When you copy the material below, keep every line exact and drop the pictures.

**Records for the task:**
━━━━━━━━━━━━━━━━

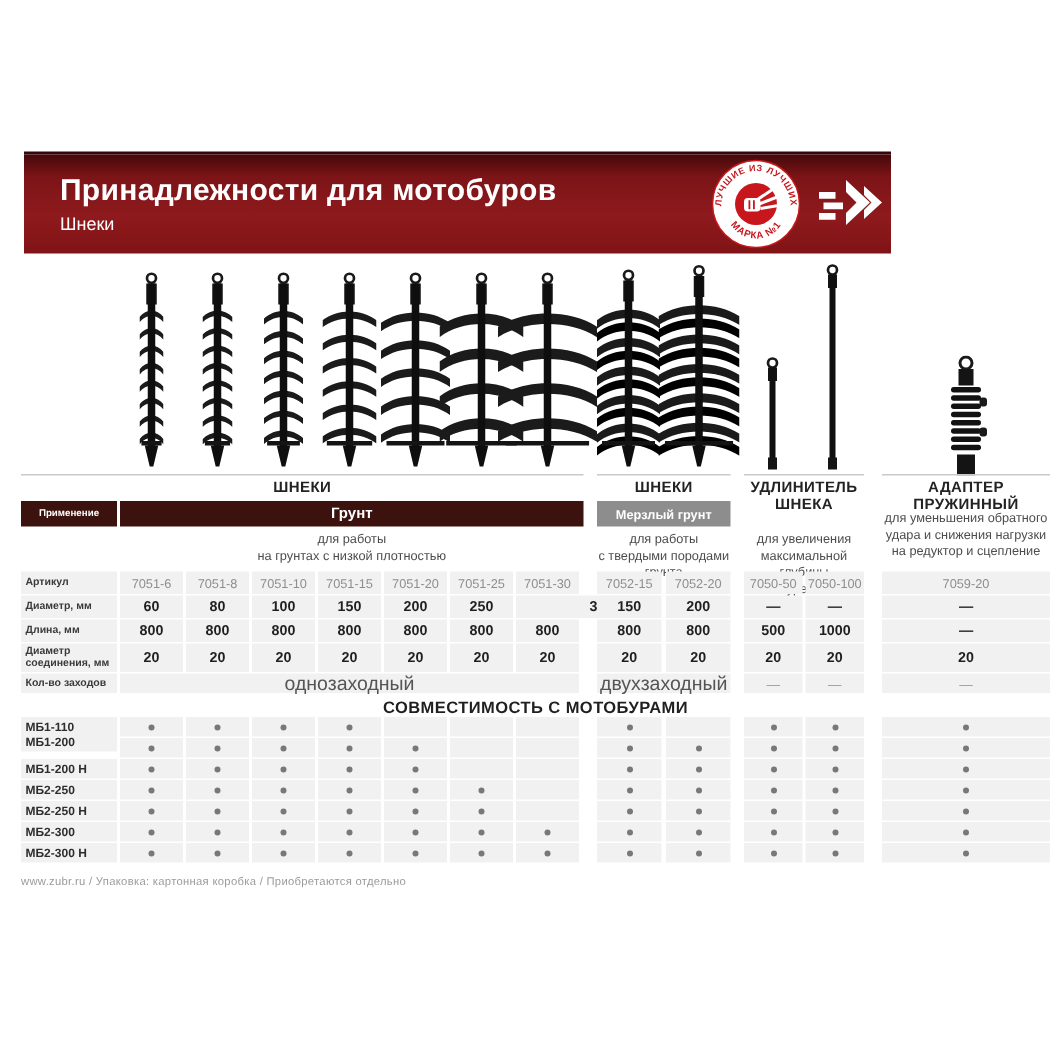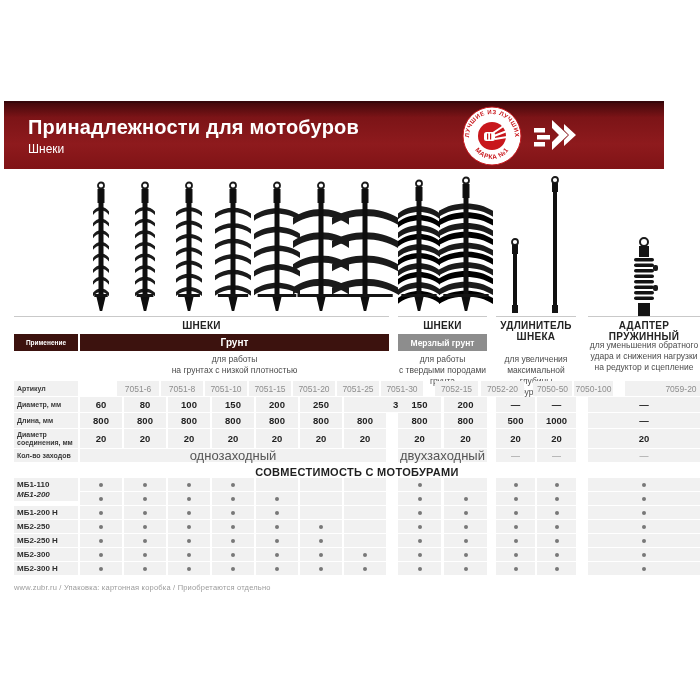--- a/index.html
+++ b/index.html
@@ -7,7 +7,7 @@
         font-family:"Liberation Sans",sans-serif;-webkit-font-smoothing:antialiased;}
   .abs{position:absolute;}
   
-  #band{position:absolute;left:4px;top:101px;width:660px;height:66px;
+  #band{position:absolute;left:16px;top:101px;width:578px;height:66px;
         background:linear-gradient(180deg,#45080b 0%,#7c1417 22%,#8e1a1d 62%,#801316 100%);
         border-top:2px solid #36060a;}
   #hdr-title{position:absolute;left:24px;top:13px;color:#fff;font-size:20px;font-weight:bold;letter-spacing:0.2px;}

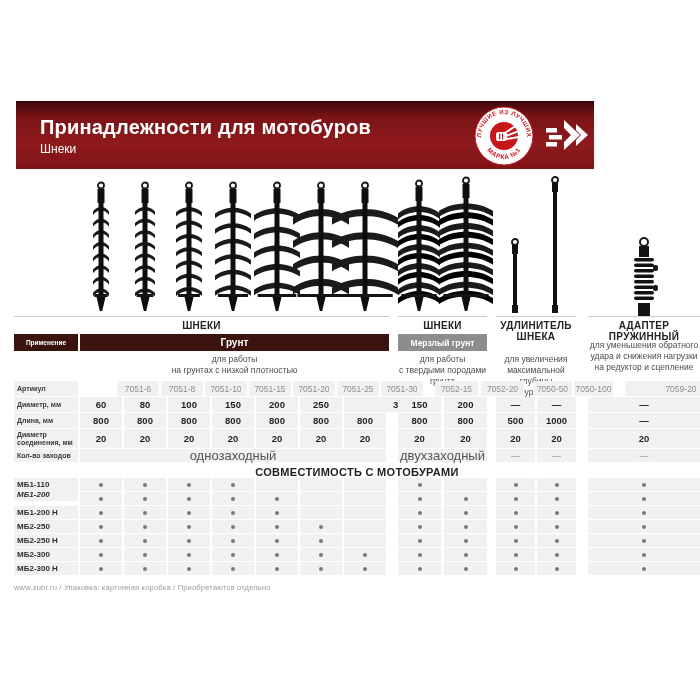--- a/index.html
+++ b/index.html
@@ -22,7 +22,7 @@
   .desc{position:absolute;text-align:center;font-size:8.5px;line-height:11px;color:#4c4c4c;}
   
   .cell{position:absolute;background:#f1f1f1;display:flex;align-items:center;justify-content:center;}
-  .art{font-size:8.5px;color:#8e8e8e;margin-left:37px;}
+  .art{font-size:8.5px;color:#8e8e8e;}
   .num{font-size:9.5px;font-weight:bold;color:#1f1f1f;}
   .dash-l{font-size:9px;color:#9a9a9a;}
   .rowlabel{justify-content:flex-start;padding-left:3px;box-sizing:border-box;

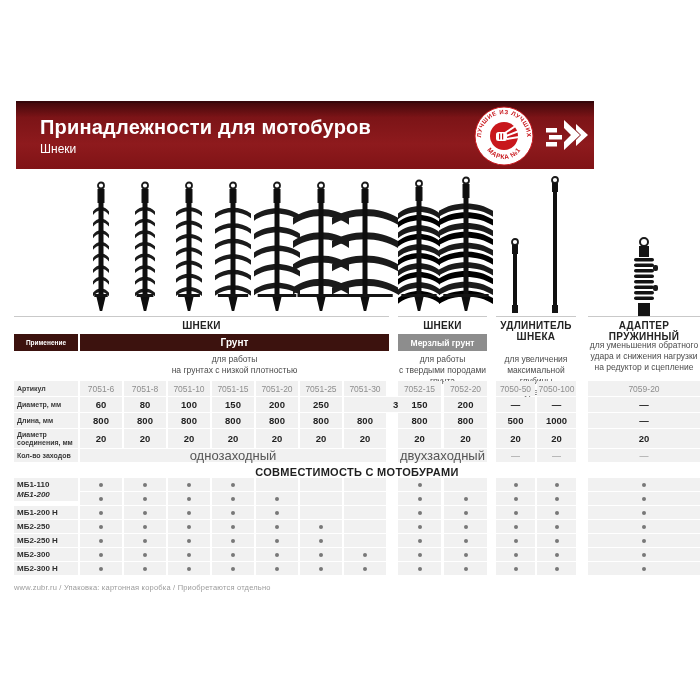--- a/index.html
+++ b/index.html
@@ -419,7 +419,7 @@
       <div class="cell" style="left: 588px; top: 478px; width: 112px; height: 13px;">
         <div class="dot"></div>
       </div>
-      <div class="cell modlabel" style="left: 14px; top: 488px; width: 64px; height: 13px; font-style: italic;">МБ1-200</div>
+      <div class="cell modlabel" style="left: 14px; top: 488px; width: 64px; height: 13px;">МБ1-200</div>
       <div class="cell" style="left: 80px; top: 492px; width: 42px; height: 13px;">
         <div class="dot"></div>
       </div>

━━━━━━━━━━━━━━━━

**Reply to the exercise:**
--- a/index.html
+++ b/index.html
@@ -7,7 +7,7 @@
         font-family:"Liberation Sans",sans-serif;-webkit-font-smoothing:antialiased;}
   .abs{position:absolute;}
   
-  #band{position:absolute;left:4px;top:101px;width:660px;height:66px;
+  #band{position:absolute;left:16px;top:101px;width:578px;height:66px;
         background:linear-gradient(180deg,#45080b 0%,#7c1417 22%,#8e1a1d 62%,#801316 100%);
         border-top:2px solid #36060a;}
   #hdr-title{position:absolute;left:24px;top:13px;color:#fff;font-size:20px;font-weight:bold;letter-spacing:0.2px;}

--- a/index.html
+++ b/index.html
@@ -22,7 +22,7 @@
   .desc{position:absolute;text-align:center;font-size:8.5px;line-height:11px;color:#4c4c4c;}
   
   .cell{position:absolute;background:#f1f1f1;display:flex;align-items:center;justify-content:center;}
-  .art{font-size:8.5px;color:#8e8e8e;margin-left:37px;}
+  .art{font-size:8.5px;color:#8e8e8e;}
   .num{font-size:9.5px;font-weight:bold;color:#1f1f1f;}
   .dash-l{font-size:9px;color:#9a9a9a;}
   .rowlabel{justify-content:flex-start;padding-left:3px;box-sizing:border-box;

--- a/index.html
+++ b/index.html
@@ -419,7 +419,7 @@
       <div class="cell" style="left: 588px; top: 478px; width: 112px; height: 13px;">
         <div class="dot"></div>
       </div>
-      <div class="cell modlabel" style="left: 14px; top: 488px; width: 64px; height: 13px; font-style: italic;">МБ1-200</div>
+      <div class="cell modlabel" style="left: 14px; top: 488px; width: 64px; height: 13px;">МБ1-200</div>
       <div class="cell" style="left: 80px; top: 492px; width: 42px; height: 13px;">
         <div class="dot"></div>
       </div>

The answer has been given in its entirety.